> _WHAT THE TASK ASKS_
Reproduce, exactly and only, the lines of the data that follows from the one containing "discount: 5% = 1702.27 -> none" down to the one containing "shipping method: FedEx -> pallet freight", without pictures.

(Edit difference data)
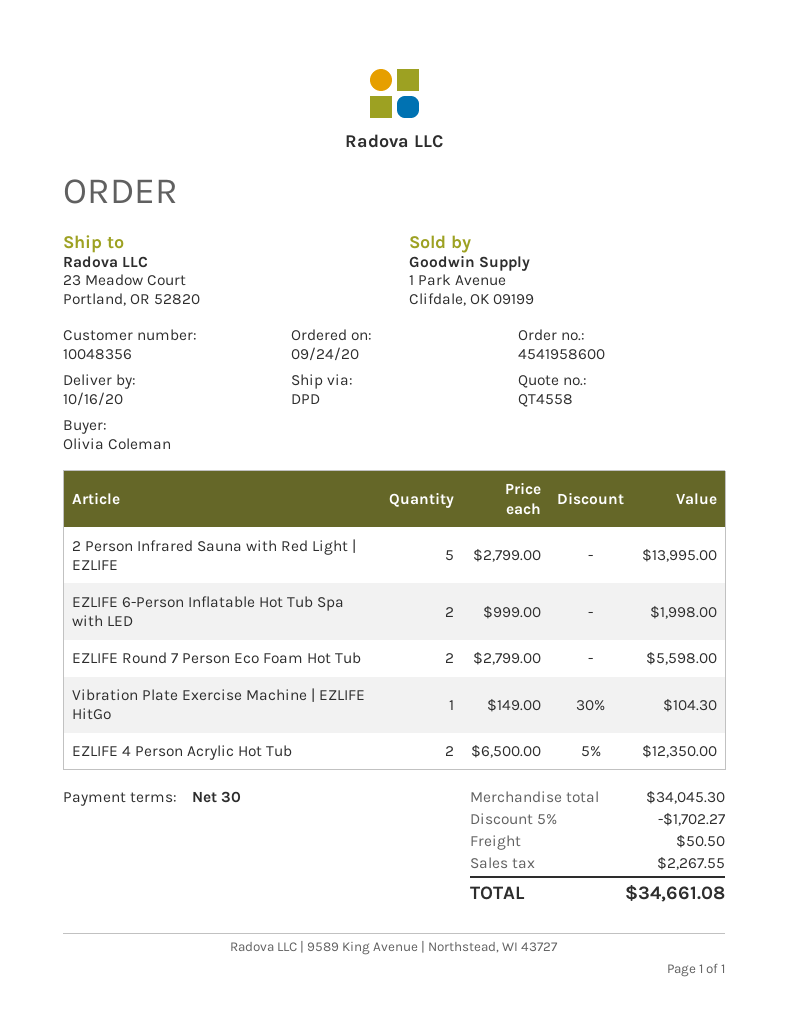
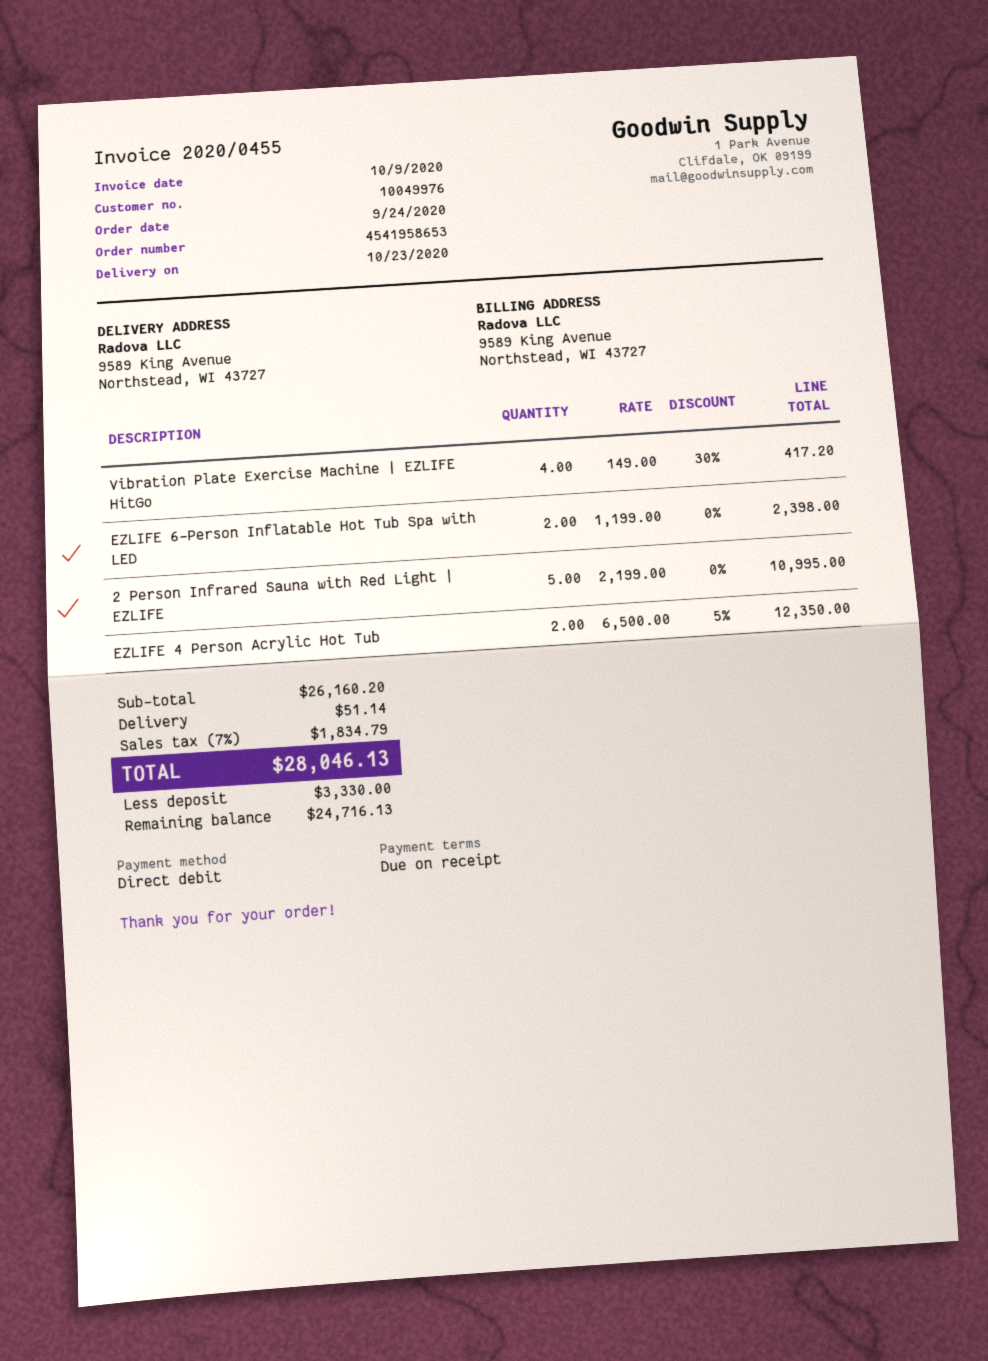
order number: 4541958600 -> 4541958653
delivery date: 2020-10-16 -> 2020-10-23
payment terms: 30 days -> on receipt
customer number: 10048356 -> 10049976
ship to: 23 Meadow Court, Portland, OR 52820 -> 9589 King Avenue, Northstead, WI 43727
2 Person Infrared Sauna with Red Light | EZLIFE: 5 x 2799.00 = 13995.00 -> 5 x 2199.00 = 10995.00
EZLIFE 6-Person Inflatable Hot Tub Spa with LED: 2 x 999.00 = 1998.00 -> 2 x 1199.00 = 2398.00
EZLIFE Round 7 Person Eco Foam Hot Tub: 2 x 2799.00 = 5598.00 -> none
Vibration Plate Exercise Machine | EZLIFE HitGo: 1 x 149.00 - 30% = 104.30 -> 4 x 149.00 - 30% = 417.20
subtotal: 34045.30 -> 26160.20
discount: 5% = 1702.27 -> none
shipping: 50.50 -> 51.14
tax: 2267.55 -> 1834.79
total: 34661.08 -> 28046.13

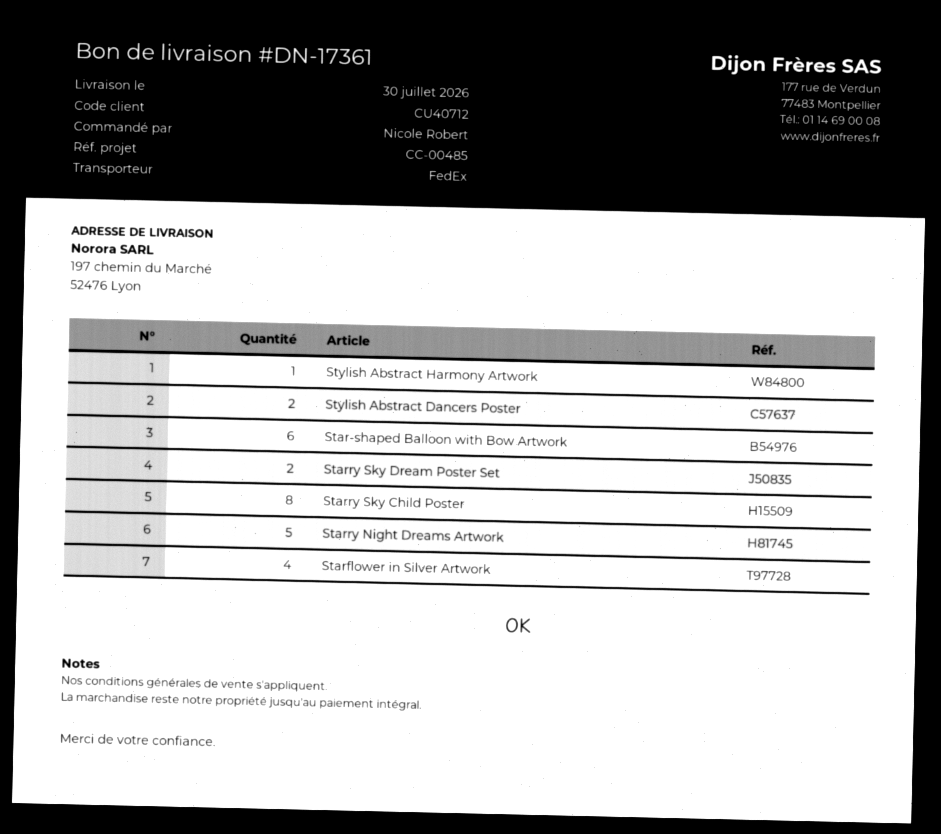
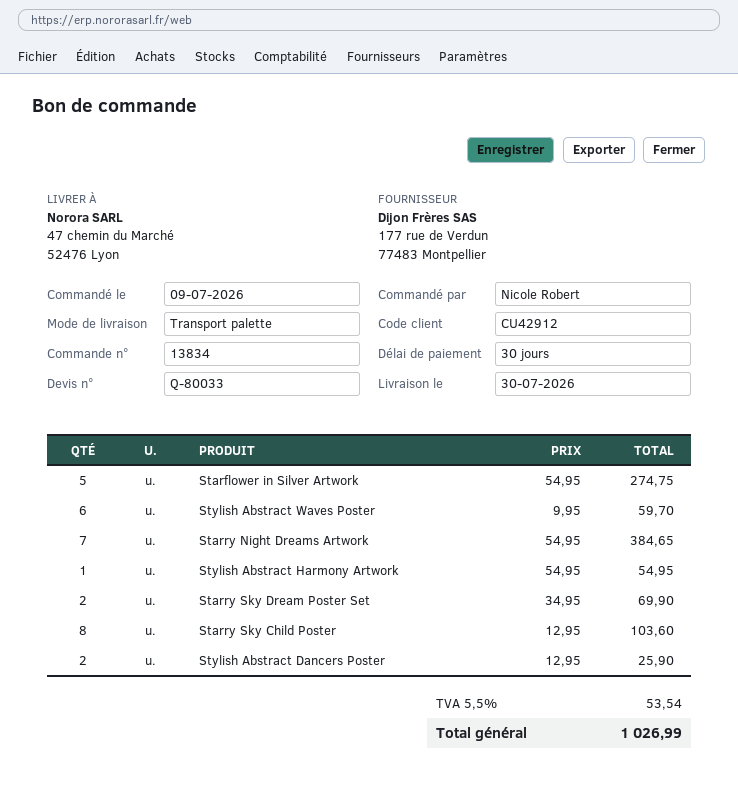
customer number: CU40712 -> CU42912
shipping method: FedEx -> pallet freight
ship to: 197 chemin du Marché, 52476 Lyon -> 47 chemin du Marché, 52476 Lyon
Star-shaped Balloon with Bow Artwork: 6 -> none
Starry Night Dreams Artwork: 5 -> 7
Starflower in Silver Artwork: 4 -> 5
Stylish Abstract Waves Poster: none -> 6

> _SOLUTION_
discount: 5% = 1702.27 -> none
shipping: 50.50 -> 51.14
tax: 2267.55 -> 1834.79
total: 34661.08 -> 28046.13

customer number: CU40712 -> CU42912
shipping method: FedEx -> pallet freight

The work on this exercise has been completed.